* [What you should do]: Copy each line of the following data that contains "overreaction".

* [Entries provided]:

>>>>

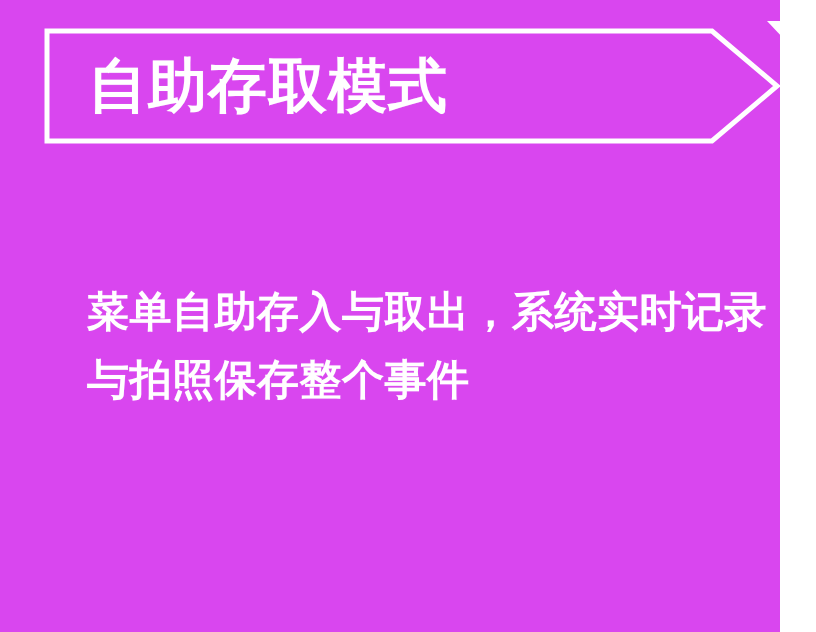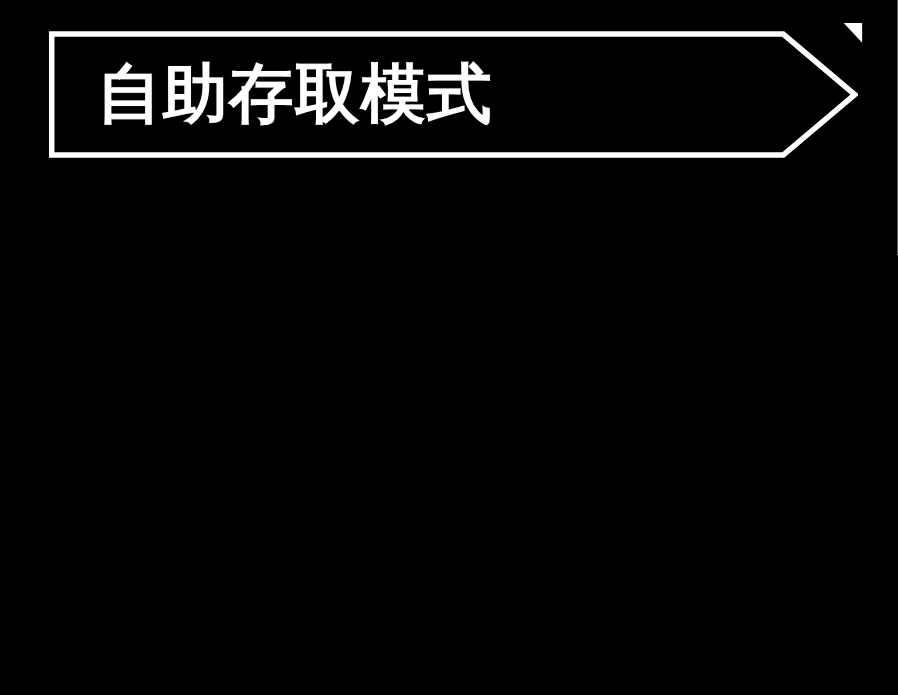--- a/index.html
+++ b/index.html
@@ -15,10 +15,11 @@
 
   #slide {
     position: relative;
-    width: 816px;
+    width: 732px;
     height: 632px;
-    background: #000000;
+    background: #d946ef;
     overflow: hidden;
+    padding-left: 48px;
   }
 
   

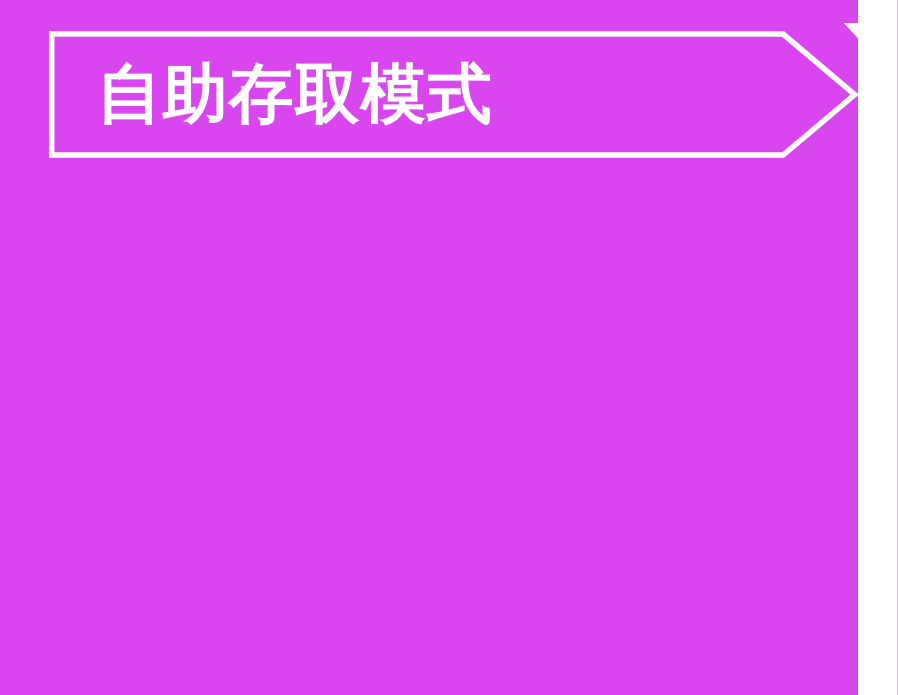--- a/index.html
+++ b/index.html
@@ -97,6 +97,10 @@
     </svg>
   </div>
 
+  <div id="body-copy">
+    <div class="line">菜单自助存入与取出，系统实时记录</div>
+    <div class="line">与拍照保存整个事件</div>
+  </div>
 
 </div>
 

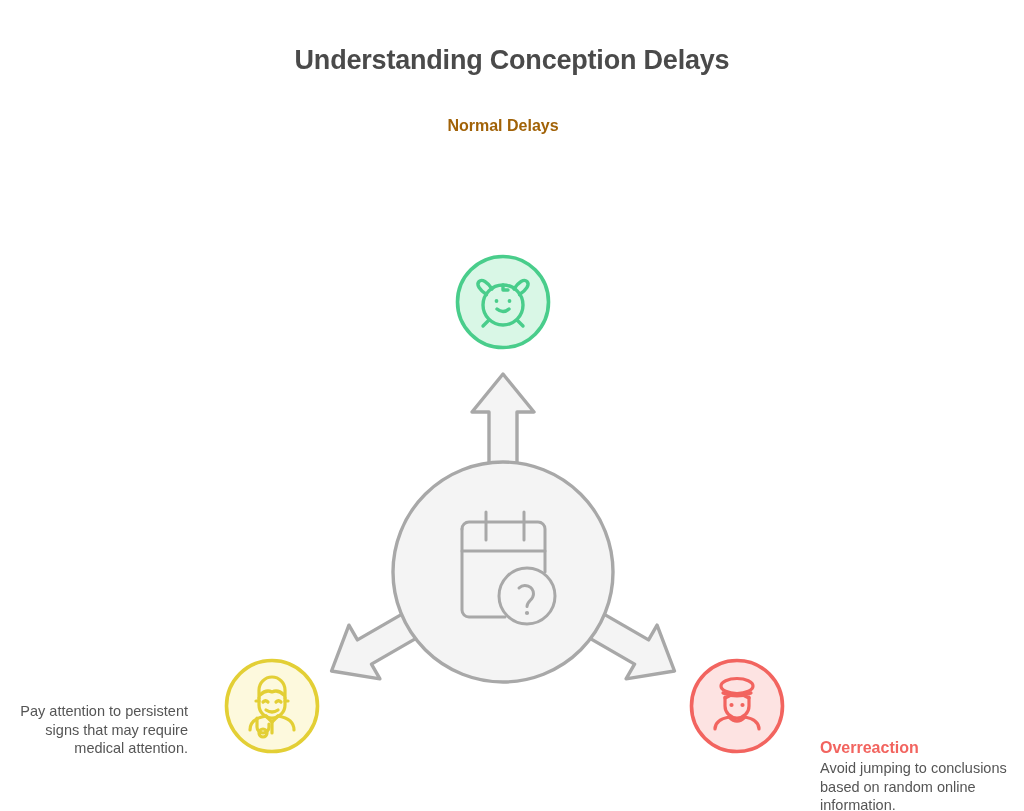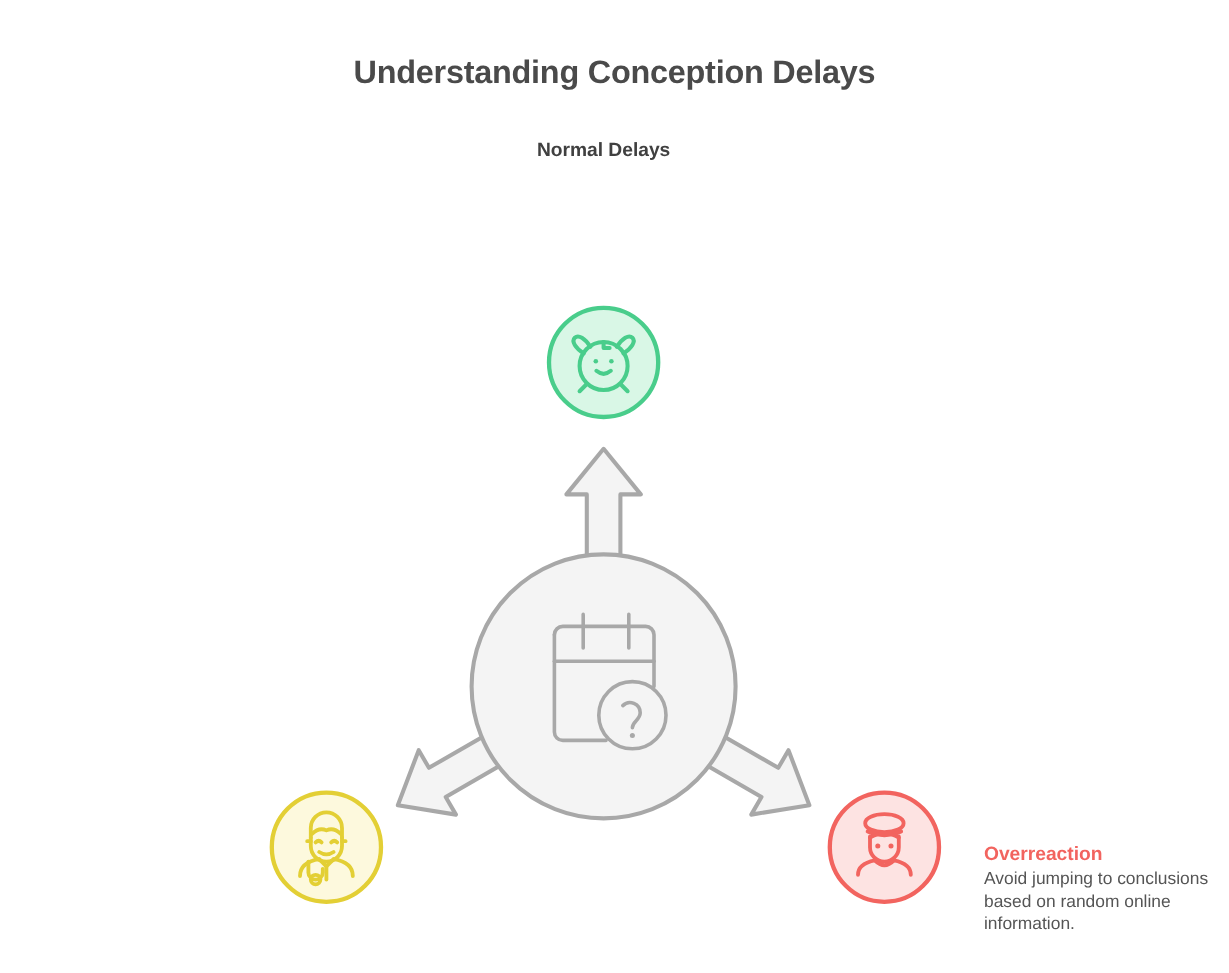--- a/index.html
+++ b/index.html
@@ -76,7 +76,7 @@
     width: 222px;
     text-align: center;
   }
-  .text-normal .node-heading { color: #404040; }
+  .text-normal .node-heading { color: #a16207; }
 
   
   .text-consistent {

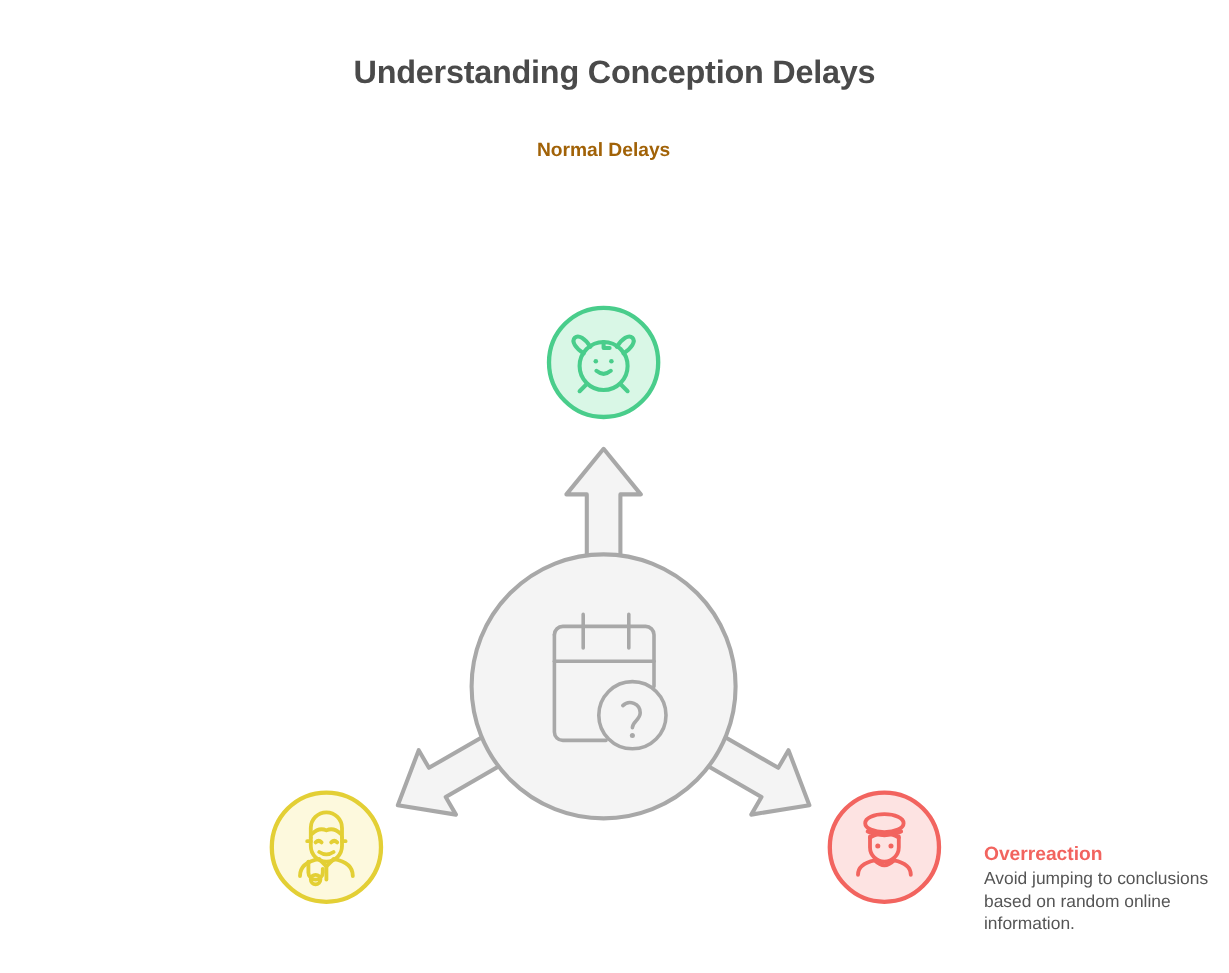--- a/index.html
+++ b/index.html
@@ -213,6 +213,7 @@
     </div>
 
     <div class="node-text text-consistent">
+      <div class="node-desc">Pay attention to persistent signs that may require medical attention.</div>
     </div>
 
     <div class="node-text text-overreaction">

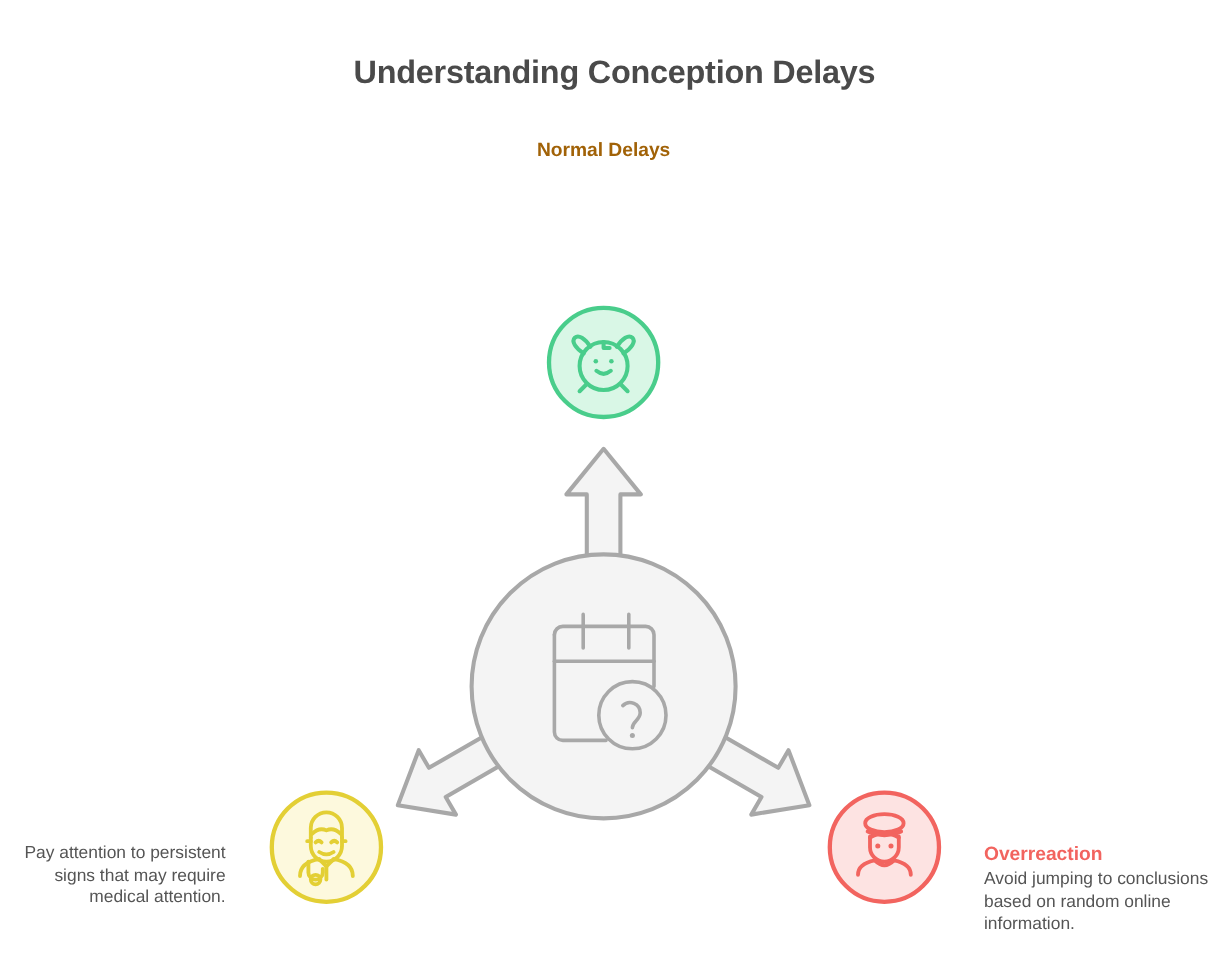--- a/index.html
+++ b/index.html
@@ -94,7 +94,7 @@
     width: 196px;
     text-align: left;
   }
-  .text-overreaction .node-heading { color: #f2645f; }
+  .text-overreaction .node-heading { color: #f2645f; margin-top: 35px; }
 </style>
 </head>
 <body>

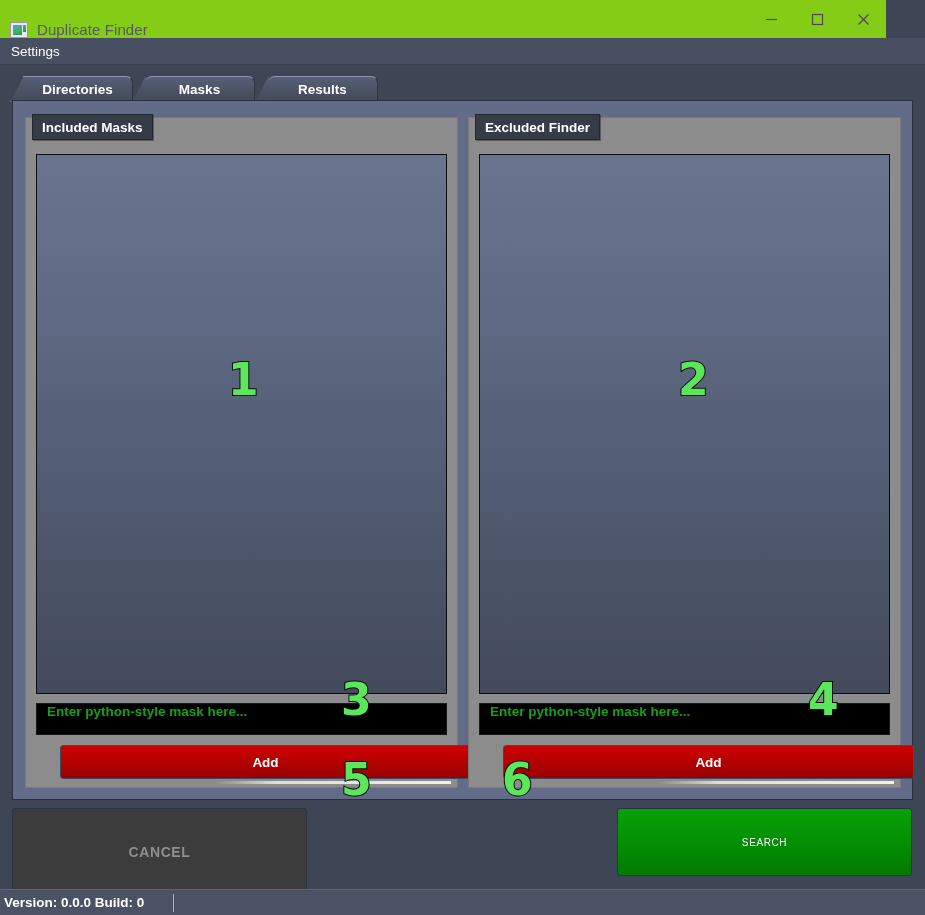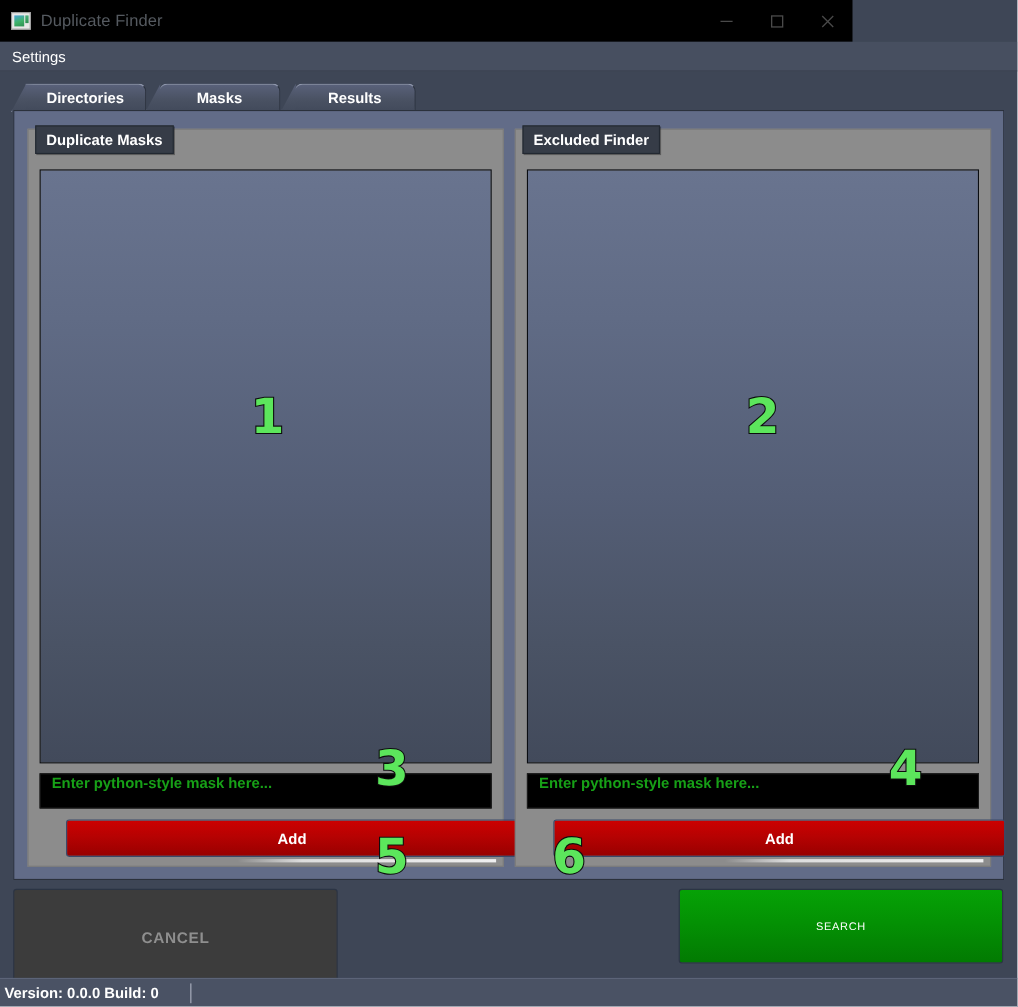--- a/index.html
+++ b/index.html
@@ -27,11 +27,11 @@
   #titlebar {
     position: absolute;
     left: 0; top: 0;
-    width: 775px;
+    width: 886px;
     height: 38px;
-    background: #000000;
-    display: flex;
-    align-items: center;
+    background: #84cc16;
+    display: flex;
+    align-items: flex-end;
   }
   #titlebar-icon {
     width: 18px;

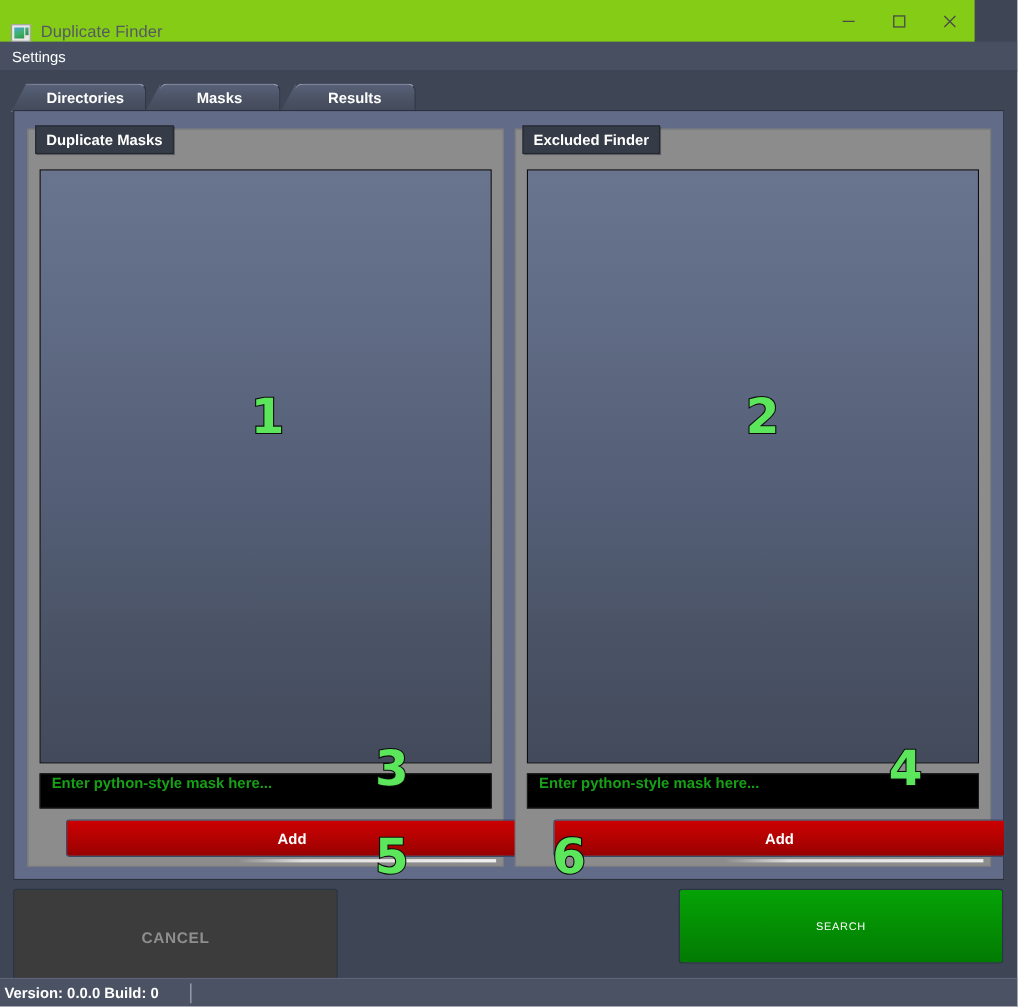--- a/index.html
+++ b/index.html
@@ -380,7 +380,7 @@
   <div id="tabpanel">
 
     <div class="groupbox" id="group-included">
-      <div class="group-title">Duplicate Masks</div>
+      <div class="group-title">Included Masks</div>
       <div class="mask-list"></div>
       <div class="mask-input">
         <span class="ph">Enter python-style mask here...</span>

<<<<

* [Result for this exercise]:
     <div class="node-text text-overreaction">
-  .text-overreaction .node-heading { color: #f2645f; }
+  .text-overreaction .node-heading { color: #f2645f; margin-top: 35px; }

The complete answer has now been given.